昔、男片田舎にすみけり。男宮づかへしにとて、別れ惜しみてゆきけるままに、三年(みとせ)来(こ)ざりければ、待ちわびたりけるに、いとねむごろにいひける人に今宵(こよひ)あはむとちぎりたりけるに、この男来たりけり。「この戸あけたまへ」とたたきけれど、あけで歌をなむよみて出(いだ)したりける。
あらたまの年の三年を待ちわびてただ今宵こそ新枕(にひまくら)すれ
といひだしたりければ、
梓弓(あずさゆみ)ま弓(まゆみ)槻弓(つきゆみ)
年をへてわがせしがごとうるはしみせよ
といひて去(い)なむとしければ、女、
梓弓引けど引かねど昔より心は君によりにしものを
といひけれど、男かへりにけり。女いとかなしくて、しりにたちておひゆけど、えおひつかで清水(しみず)のある所に伏しにけり。そこなりける岩におよびの血して書きつけける、
あひ思はで離(か)れぬる人をとどめかねわが身は今ぞ消えはてぬめる
と書きて、そこにいたづらになりにけり。
【現代語訳】
昔、ある男が、都から離れた片田舎に住んでいた。その男が宮廷に出仕するといって女に別れを惜しみつつ行ってしまったまま、三年間もやって来なかった、女は待ちあぐねて辛い思いをしていたので、たいそう熱心に求婚してきていた別の男と、「今夜結婚しよう」と約束した、そこへ、先に夫だった男がちょうどやって来た。「この戸を開けなさい」と言って叩いたが、女は戸を開けずに歌を詠んで外の男に差し出した。

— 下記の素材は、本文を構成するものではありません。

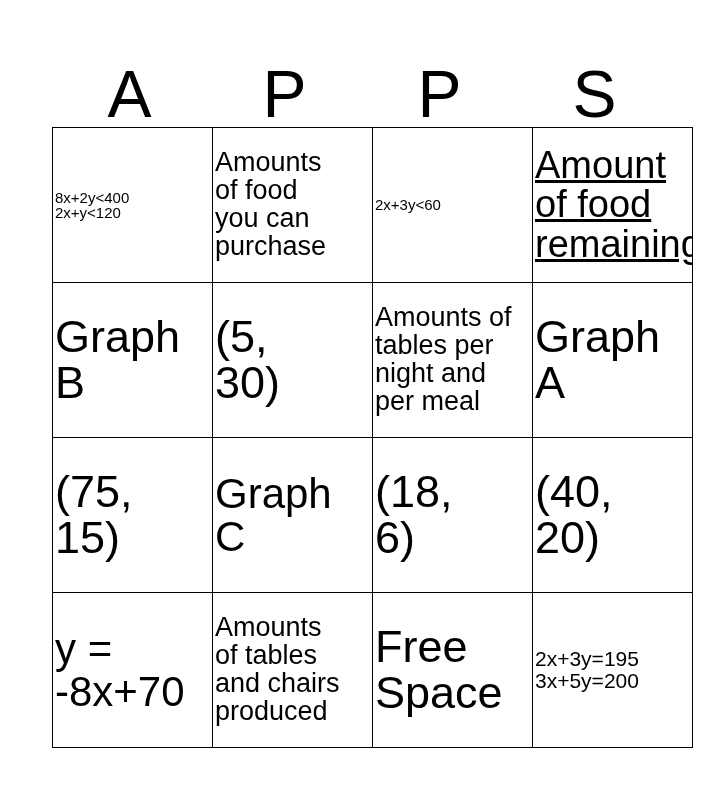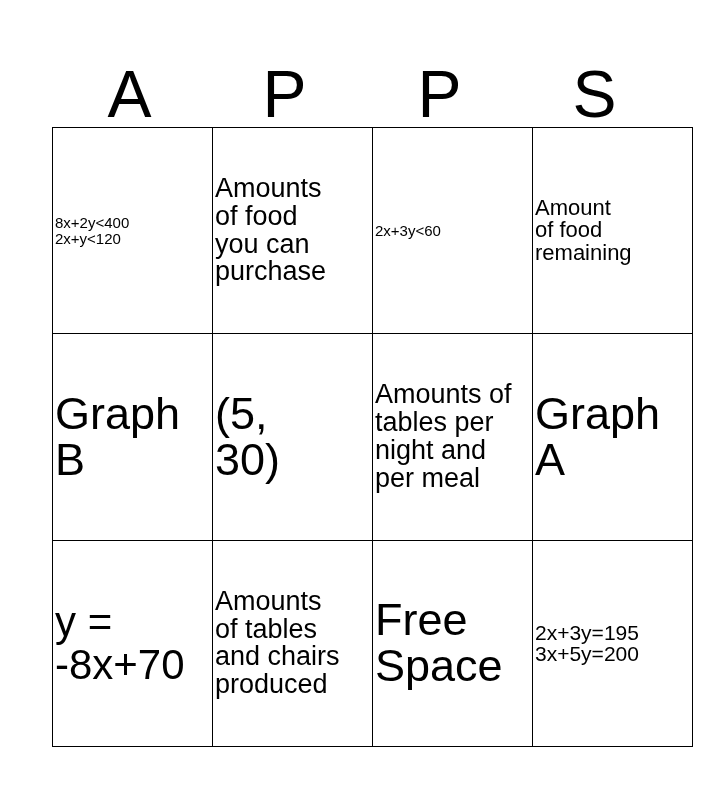"Amount" .sz-lg { font-size: 22px -> 38px; text-decoration: none -> underline }
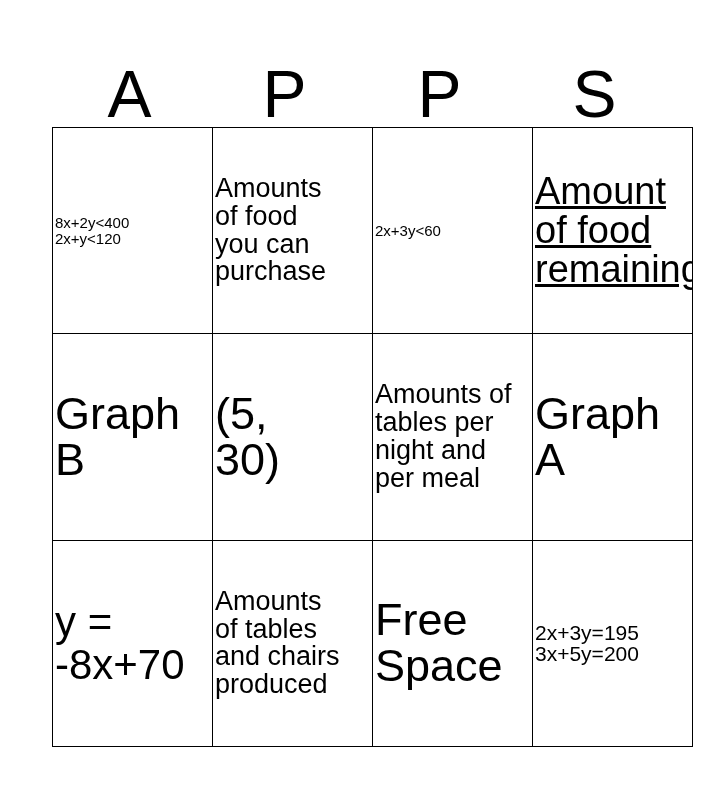"(75," tr { html: none -> <tr> <td> <span>(75, 15)</span> </td> <td> <span>Graph C</span> </td> <td> <span>(18, 6)</span> </td> <td> <span>(40, 20)</span> </td> </tr> }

<三年もの間ずっとお待ちしましたが、待ちくたびれてしまい、よりによってまさに今夜、私は新しい人と結婚するのです。>
と詠んで差し出したところ、
<いろいろなことがあった年月だったけれど、ずっと私があなたにしていたように、新しい夫を愛し仲良くしなさい。>
と男は言って、立ち去ろうとした。女は、
<私の気持ちをあなたが引こうが引くまいが、私の心は昔からあなたにぴったり寄り添って離れないものでしたのに。>
と言ったが、男は帰ってしまった。女はたいそう悲しみ、男を追いかけたが追いつけず、美しい湧き水が出ている場所に、うつぶせに倒れてしまった。そこにあった岩に指から出た血で書きつけた歌は、
<私はあなたを熱愛しているのに、同じように思ってはくれないで離れていくあなたをどうしても引きとめることができず、私は今にも消え果ててしまうようです。>
と書いて、そこでむなしく死んでしまった。